Après avoir traversé des années de vaches maigres, leur persévérance s’est avérée payante. Les cinq new yorkais mettent le public français dans leur poche en reprenant notamment l’hymne « Antisocial » de Trust, devenu un classique de leur répertoire depuis une trentaine d’année.
Earth et Sunn O))), éloges de la lenteur
Située à l’entrée du festival, la scène The Valley, l’antre du rock lourd et pesant, peut prétendre à la programmation la plus intéressante et variée de cette journée. Les Sud-Coréens Jambinai offrent une alternative rafraîchissante au raffut ambiant avec un rock atmosphérique d’une profondeur singulière, accentuée par l’usage d’instruments séculaires traditionnels (haegum et geomungo).
Vient ensuite le tour des pionniers américains du drone doom, Earth, avec leur éloge de la lenteur à base de larsens de guitares monolithiques. Le son érigé par le quatuor, malsain et minimaliste, s’appuie sur un volume sonore spectaculaire, qui ne sera surpassé en intensité bien plus tard dans la nuit que par leurs disciples Sunn O))), vêtus sur scène de bures, encerclés de brumes.
Le légendaire trio The Melvins, tenu par le gourou échevelé Buzz Osborne, prêche sa folie bruitiste et déclenche la plus grosse averse de la journée. Indéniablement, un des concerts les plus relevés de la journée.

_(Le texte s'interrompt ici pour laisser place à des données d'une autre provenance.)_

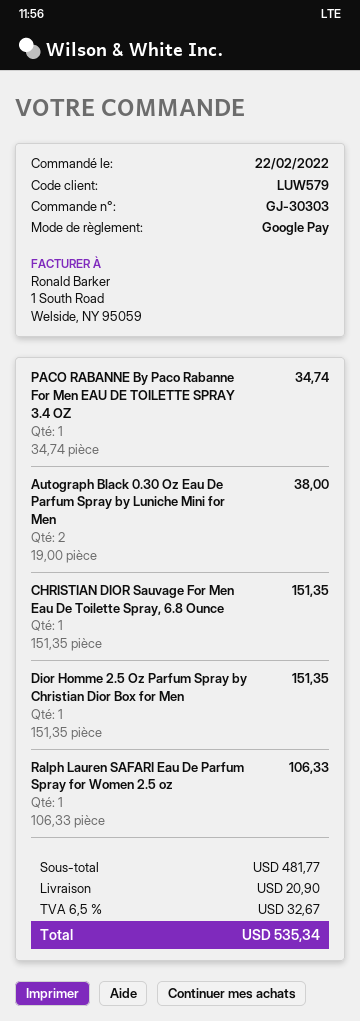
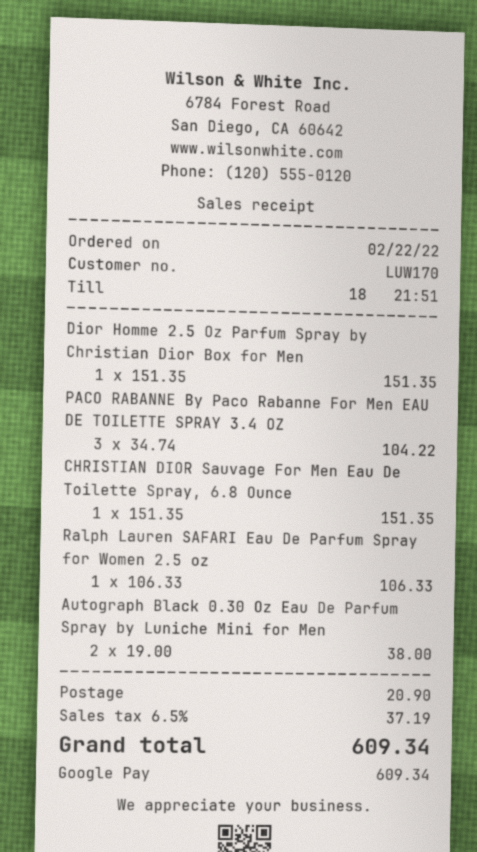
customer number: LUW579 -> LUW170
PACO RABANNE By Paco Rabanne For Men EAU DE TOILETTE SPRAY 3.4 OZ: 1 x 34.74 = 34.74 -> 3 x 34.74 = 104.22
tax: 6.5% = 32.67 -> 6.5% = 37.19
total: 535.34 -> 609.34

La nuit tombée, l’ovni Magma atterrit sur scène pour le premier concert de sa longue carrière au Hellfest. Si l’on en juge par le nombre de tee-shirts siglés de son logo croisés au court de la journée, le groupe expérimental français, à la croisée du rock et du jazz, a ses adeptes au sein d’une frange du public metal.
L’orchestre de musique Zeuhl – huit musiciens (dont deux choristes) – a-t-il durci le ton pour le public du Hellfest ? L’éruption se met lentement en place, mais a bien lieu, sur le classique notamment « Destruktïw Kommandöh ». Sur la scène The Valley, musiciens et public étaient bien là ce soir sur une autre planète.